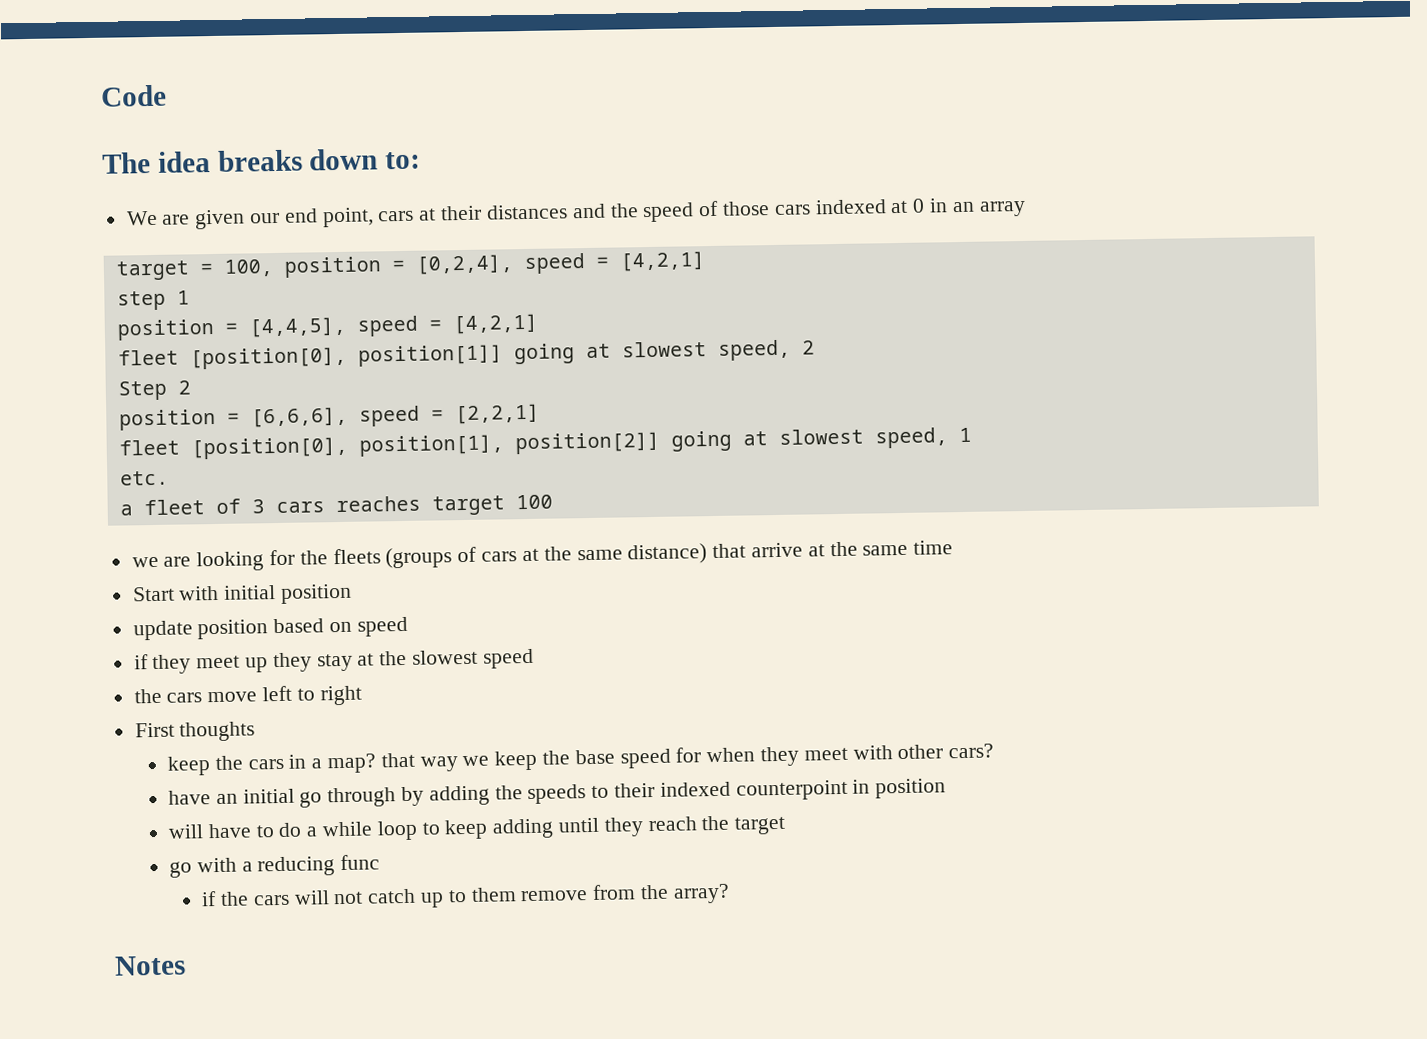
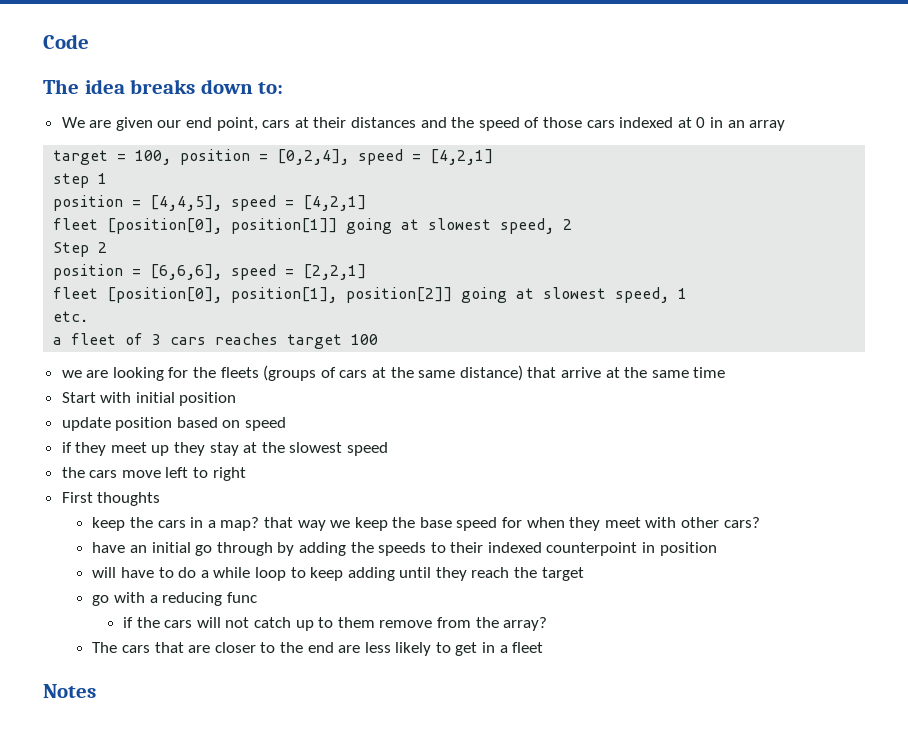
+ The cars that are closer to the end are less likely to get in a fleet

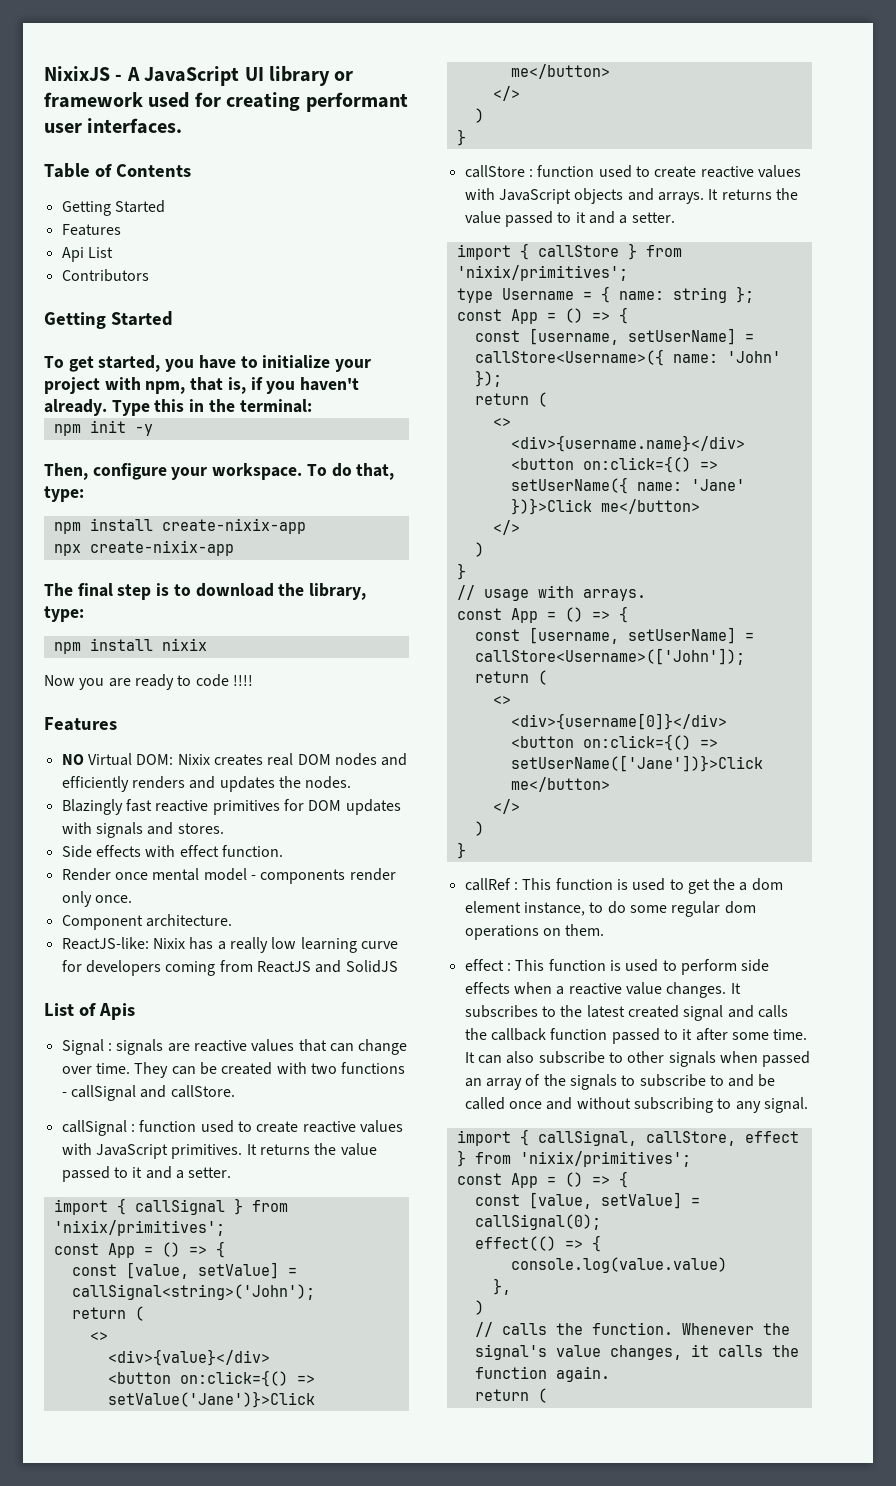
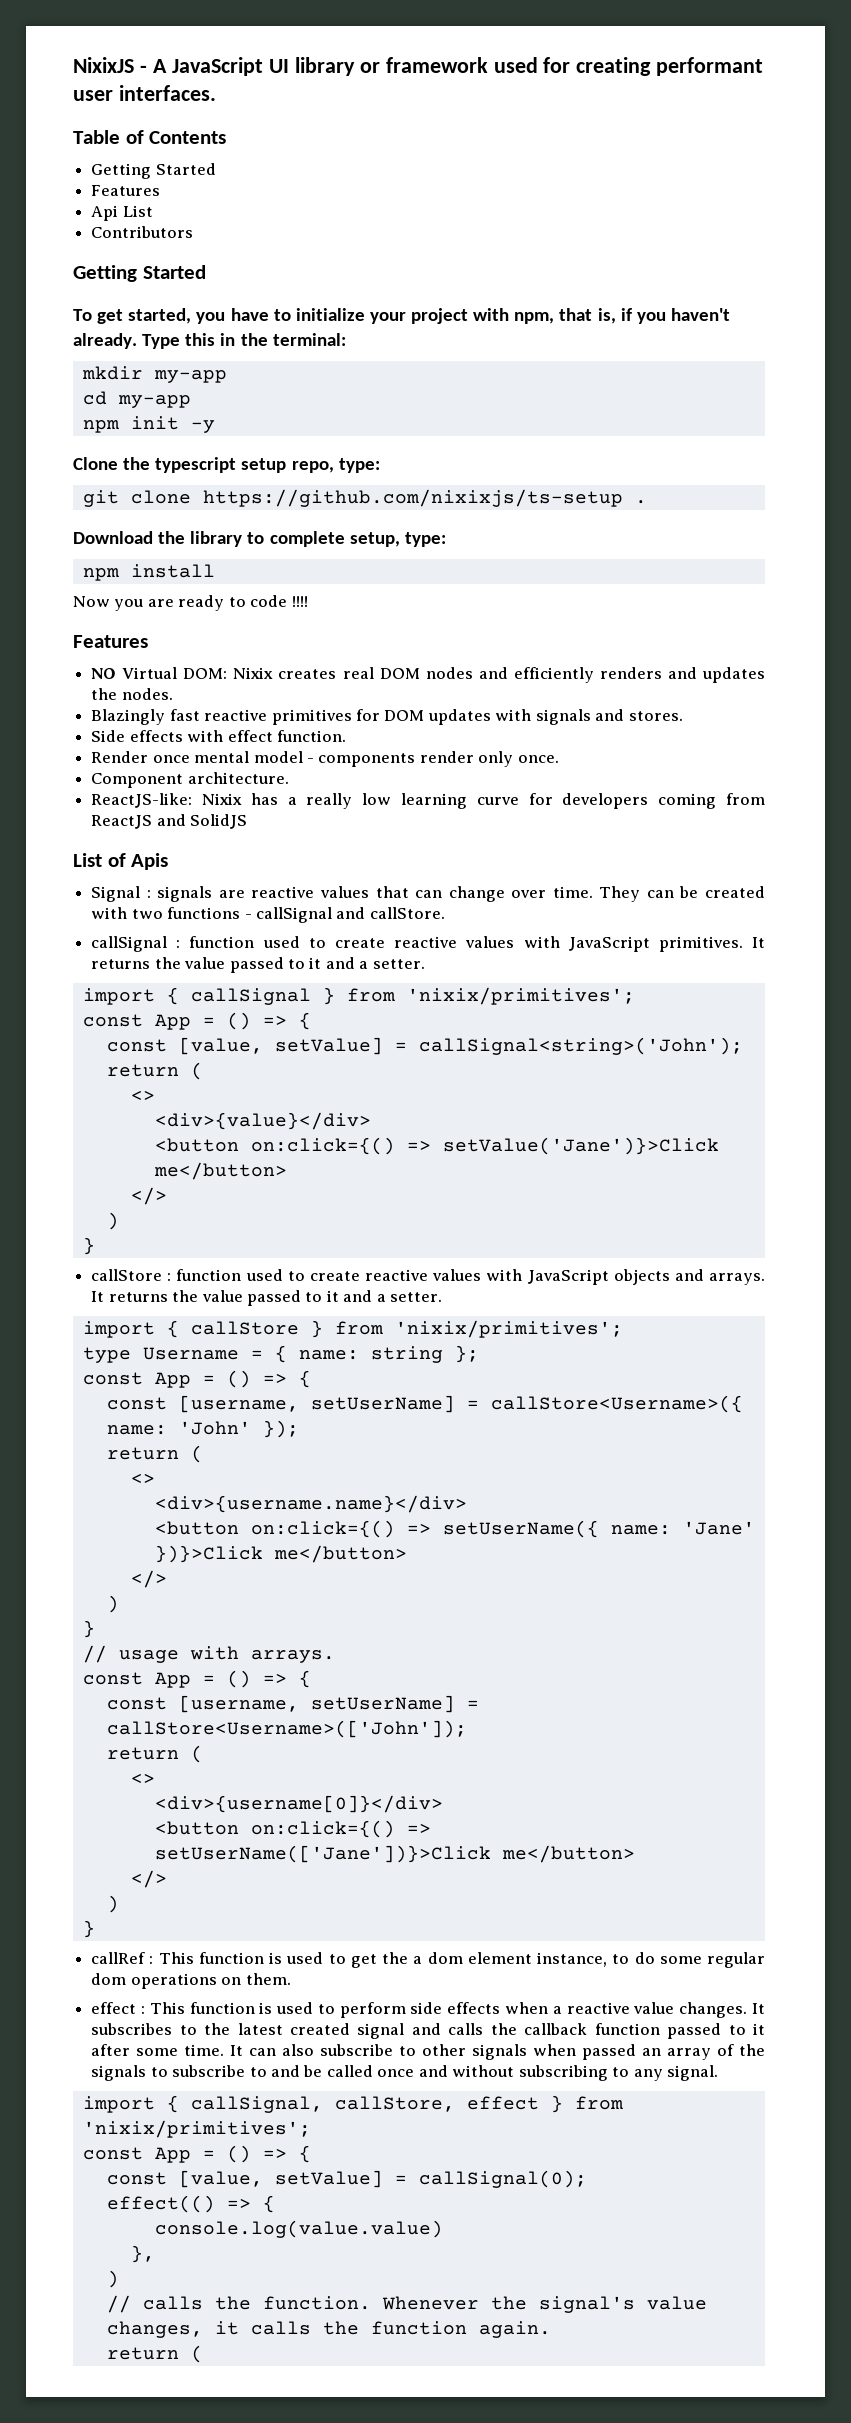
+ mkdir my-app
+ cd my-app
- Then, configure your workspace. To do that, type:
- npm install create-nixix-app
- npx create-nixix-app
- The final step is to download the library, type:
- npm install nixix
+ Clone the typescript setup repo, type:
+ git clone https://github.com/nixixjs/ts-setup .
+ Download the library to complete setup, type:
+ npm install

EXERCISE AIM: One exact copy of the data, no pictures: write it out line for line.

EXERCISE ANSWER:
+ The cars that are closer to the end are less likely to get in a fleet

+ mkdir my-app
+ cd my-app
- Then, configure your workspace. To do that, type:
- npm install create-nixix-app
- npx create-nixix-app
- The final step is to download the library, type:
- npm install nixix
+ Clone the typescript setup repo, type:
+ git clone https://github.com/nixixjs/ts-setup .
+ Download the library to complete setup, type:
+ npm install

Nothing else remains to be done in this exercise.